Incidental findings on dental radiographs have been published for orthodontic patients of different ages [2,3,4,5]. In the general dentistry setting, more incidental findings in the dental and extradental region have already been observed on radiological images in older people [27, 28]. Overall, the incidence of incidental findings appeared to increase with age.

However, a systematic work-up of incidental findings on orthodontic diagnostic X‑rays (OPT/LC) depending on age has not yet been described. This is gaining significance for practitioners, especially in view of the increased frequency of orthodontics in adults. For example, incidental findings can be detected on an OPT that have the highest clinical relevance, especially in older patients, such as opacities in the carotid area with a suspected arteriosclerotic cause [27, 29, 30].

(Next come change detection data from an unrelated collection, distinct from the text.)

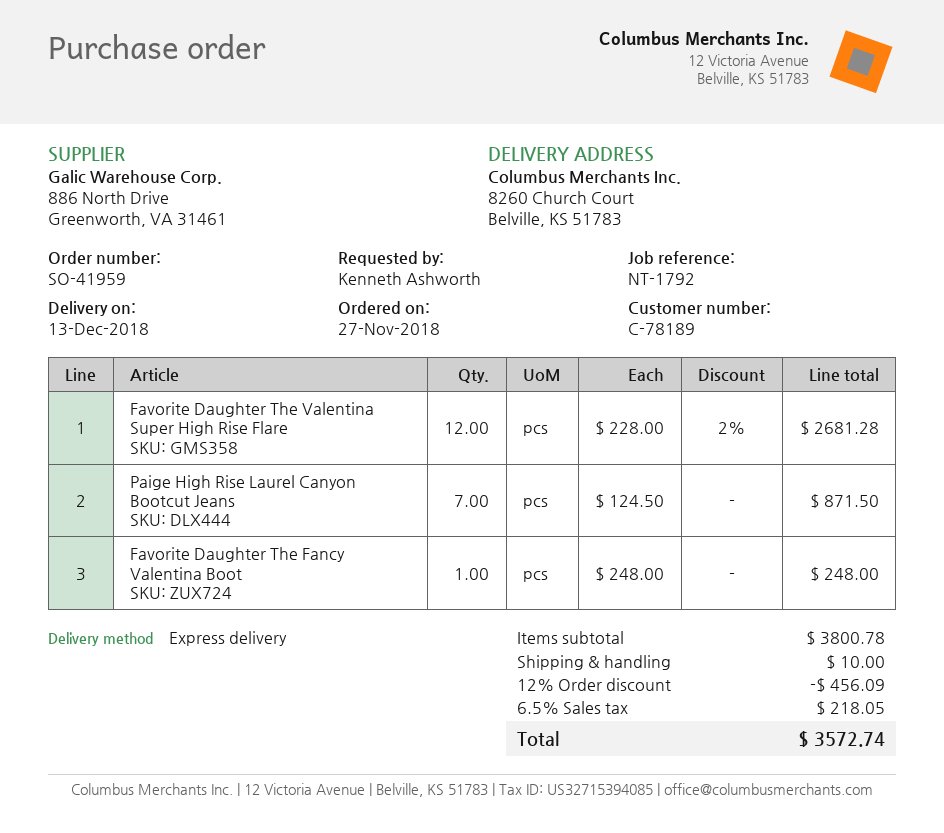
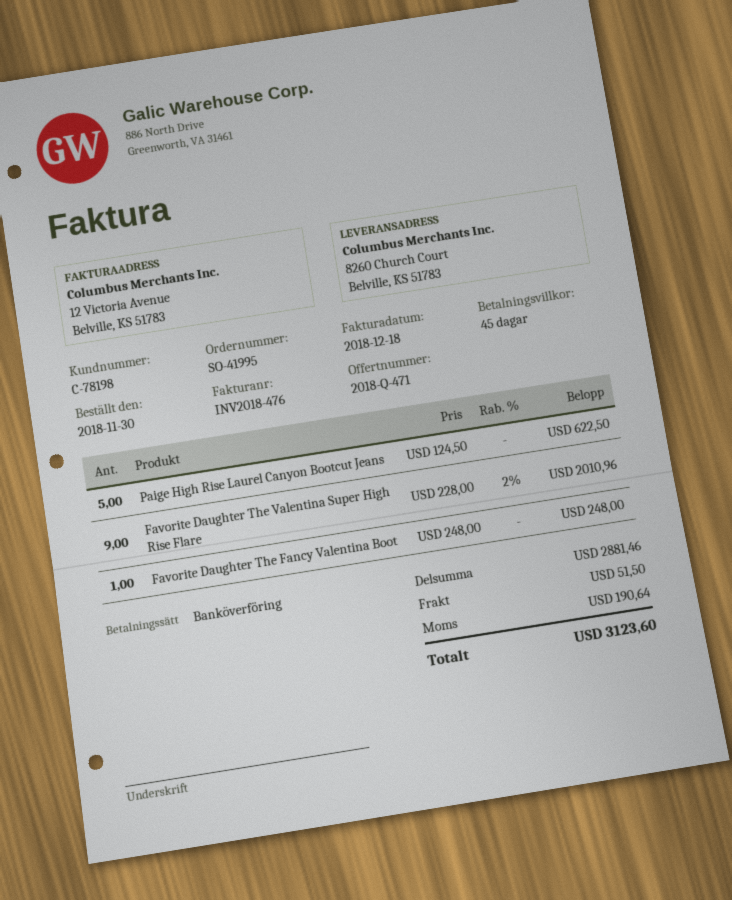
order number: SO-41959 -> SO-41995
order date: 2018-11-27 -> 2018-11-30
customer number: C-78189 -> C-78198
Favorite Daughter The Valentina Super High Rise Flare: 12 x 228.00 - 2% = 2681.28 -> 9 x 228.00 - 2% = 2010.96
Paige High Rise Laurel Canyon Bootcut Jeans: 7 x 124.50 = 871.50 -> 5 x 124.50 = 622.50
subtotal: 3800.78 -> 2881.46
discount: 12% = 456.09 -> none
shipping: 10.00 -> 51.50
tax: 218.05 -> 190.64
total: 3572.74 -> 3123.60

Against this clinical background, the objectives of this study were

  • Systematic analysis of incidental findings on orthodontic OPT and LC images,

  • Evaluation of the influence of age on the prevalence of incidental findings,

  • Assessment of the prevalence of incidental findings by region (maxilla, mandible, dentition, paranasal sinuses, temporomandibular joint, cranial base, orbit, cervical spine, soft tissues), and

  • Classification of incidental findings according to clinical relevance.

Patients and methods

This cross-sectional study was based on a retrospective approach. Approval was given by the institute’s own ethics committee (ethics number 1/11/16). The study was conducted according to the stipulations of the Declaration of Helsinki. The recommendations of the STROBE (Strengthening The Reporting of OBservational Studies in Epidemiology) statement were followed.

Patients

A total of 300 study participants were randomly included from the patient base of the Department of Orthodontics, University Medical Centre Göttingen (UMG). The inclusion criteria were the following: patients aged > 6 years with two high-quality X‑rays (OPT and LC: Orthophos XG Plus DS/Ceph 9200 from Sirona Dental Systems GmbH, Bensheim, Germany) taken in the course of orthodontic diagnostic evaluation. All patients (in the case of minors, their parents or guardians) gave written consent to the general and data protection study conditions. The X‑rays had been taken according to the ALARA (as low as reasonably achievable) principle with an indication justifying radiation exposure.

The following criteria were set to exclude patients from the study: patients under the age of 6 years, patients with cleft lip and palate or with complex craniofacial syndromes and patients who did not sign a declaration of consent to the entire study protocol. The gender of the subjects played no role in the planned study.

The patients were classified into two age groups:

  • Group I—150 children and adolescents, aged 6–17 years (mean 11.89 ± 2.47 years)

  • Group II—150 adults, aged 18–72 years (mean 27.03 ±10.42 years)

Methods

All X‑rays had been taken in the Radiology Department of the Centre for Dental, Oral and Maxillofacial Medicine, Medical Centre Göttingen, by expert radiography staff using the device Orthophos XG Plus DS/Ceph 9200 from Sirona Dental Systems GmbH (Bensheim, Germany) in the period from 09/2009 to 06/2017. OPTs of children and adolescents had the same size as OPTs of adults, no enlarged X‑rays were included. All LCs had a size of 18 × 24 cm and showed the anterior head. Three examiners (DK, PS, CV) assessed all 600 images together in the period from 07/2017 to 05/2018. Unclear findings were further clarified by an experienced radiologist (JSS). All the X‑rays were analysed on the RadiForce MX215 monitor (Eizo®, Hokusan, Japan) licensed in accordance with DIN V 6868-157 for dental assessment within the quality assurance line, using the imaging software Sidexis XG 2.65 (Sirona Dental Systems GmbH, Bensheim, Germany). Calibration of the examiners took place in a pilot phase, where each examiner analysed 30 X-rays which had previously been assessed by an experienced radiologist (JSS).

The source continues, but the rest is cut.